■ THE PROBLEM
Copy out every line in the entries below that includes "made".

** DATA SHOWN follows **

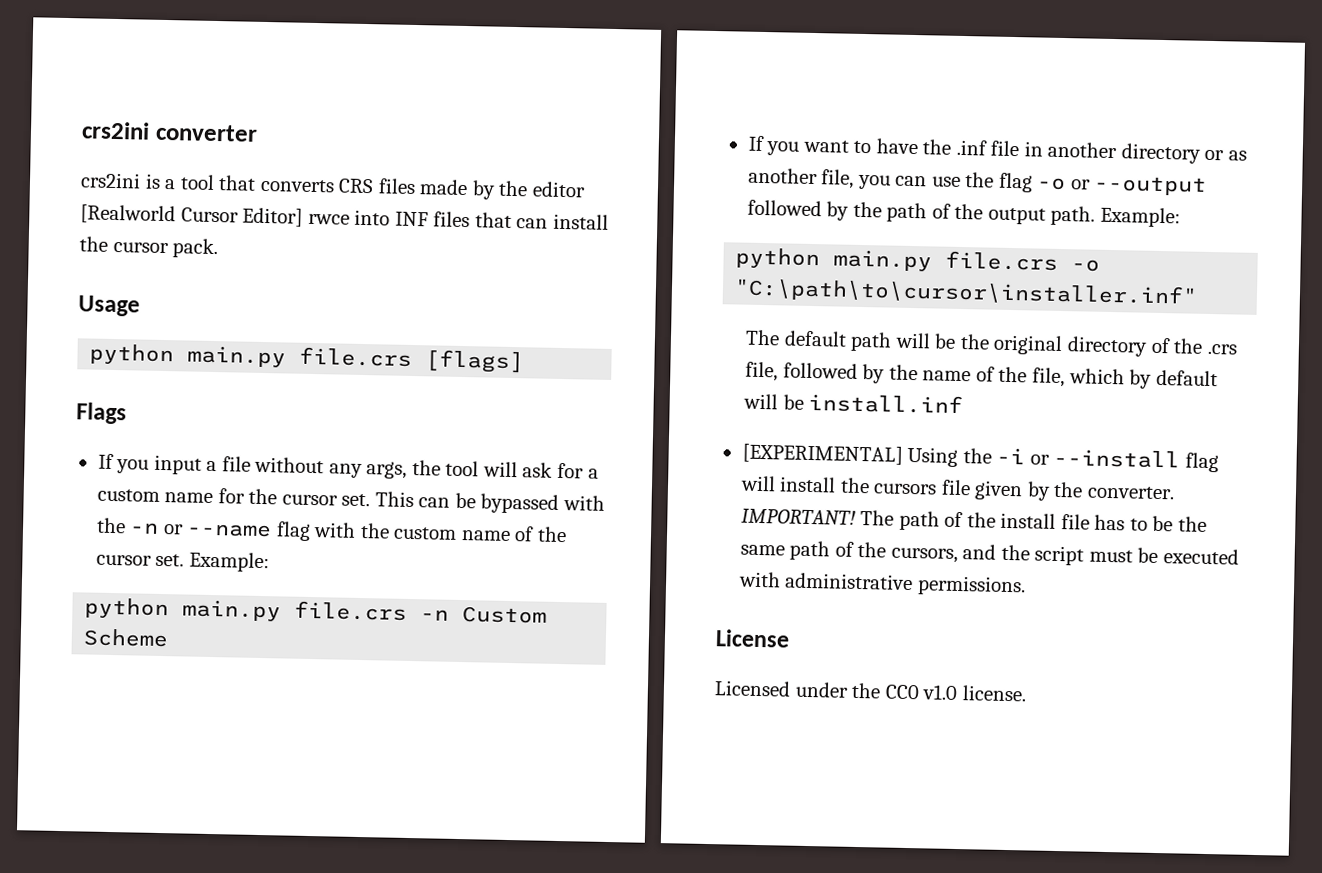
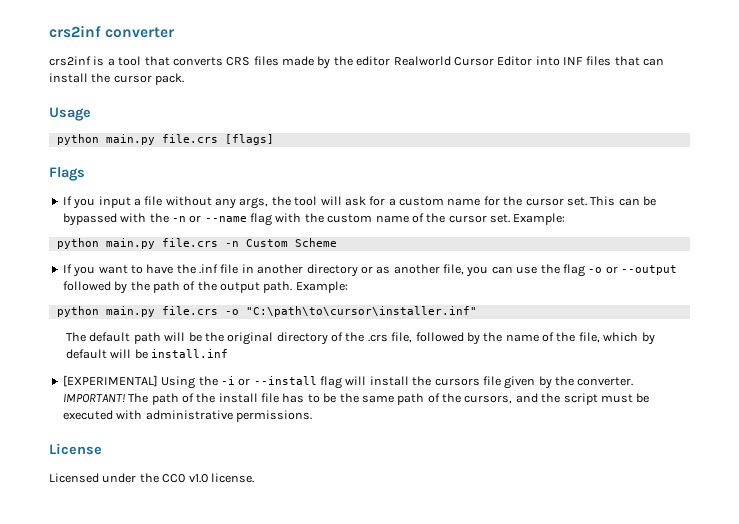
- crs2ini converter
+ crs2inf converter
- crs2ini is a tool that converts CRS files made by the editor [Realworld Cursor Editor] rwce into INF files that can install the cursor pack.
+ crs2inf is a tool that converts CRS files made by the editor Realworld Cursor Editor into INF files that can install the cursor pack.

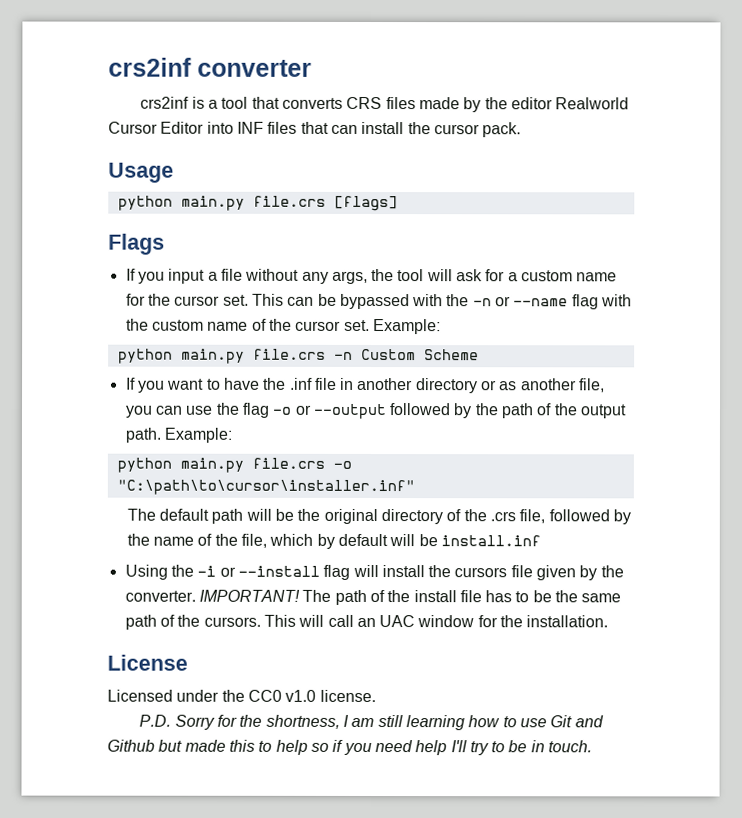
- [EXPERIMENTAL] Using the -i or --install flag will install the cursors file given by the converter.
+ Using the -i or --install flag will install the cursors file given by the converter.
- The path of the install file has to be the same path of the cursors, and the script must be executed with administrative permissions.
+ The path of the install file has to be the same path of the cursors. This will call an UAC window for the installation.
+ P.D. Sorry for the shortness, I am still learning how to use Git and Github but made this to help so if you need help I'll try to be in touch.

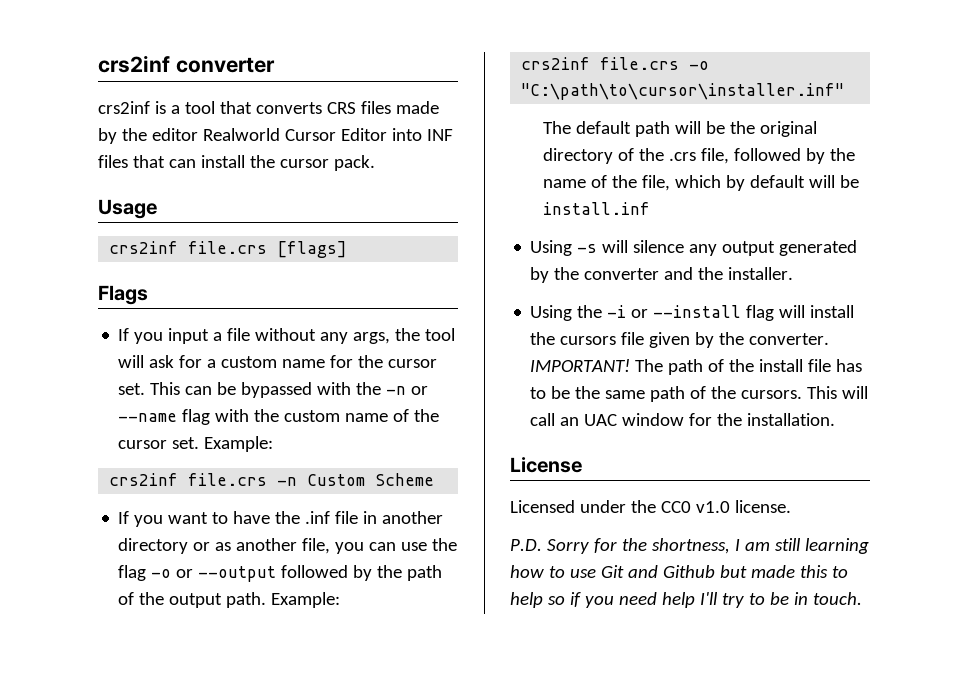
- python main.py file.crs [flags]
+ crs2inf file.crs [flags]
- python main.py file.crs -n Custom Scheme
+ crs2inf file.crs -n Custom Scheme
- python main.py file.crs -o "C:\path\to\cursor\installer.inf"
+ crs2inf file.crs -o "C:\path\to\cursor\installer.inf"
+ Using -s will silence any output generated by the converter and the installer.

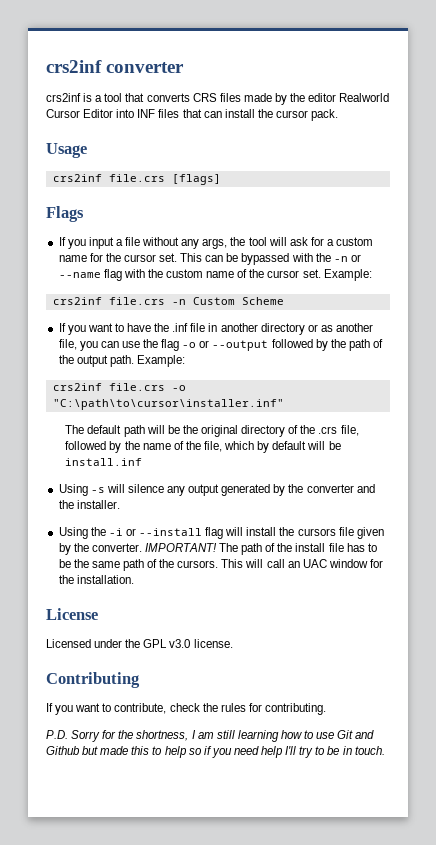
- Licensed under the CC0 v1.0 license.
+ Licensed under the GPL v3.0 license.
+ Contributing
+ If you want to contribute, check the rules for contributing.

** End of DATA SHOWN **

■ ANSWER BELOW
- crs2ini is a tool that converts CRS files made by the editor [Realworld Cursor Editor] rwce into INF files that can install the cursor pack.
+ crs2inf is a tool that converts CRS files made by the editor Realworld Cursor Editor into INF files that can install the cursor pack.
+ P.D. Sorry for the shortness, I am still learning how to use Git and Github but made this to help so if you need help I'll try to be in touch.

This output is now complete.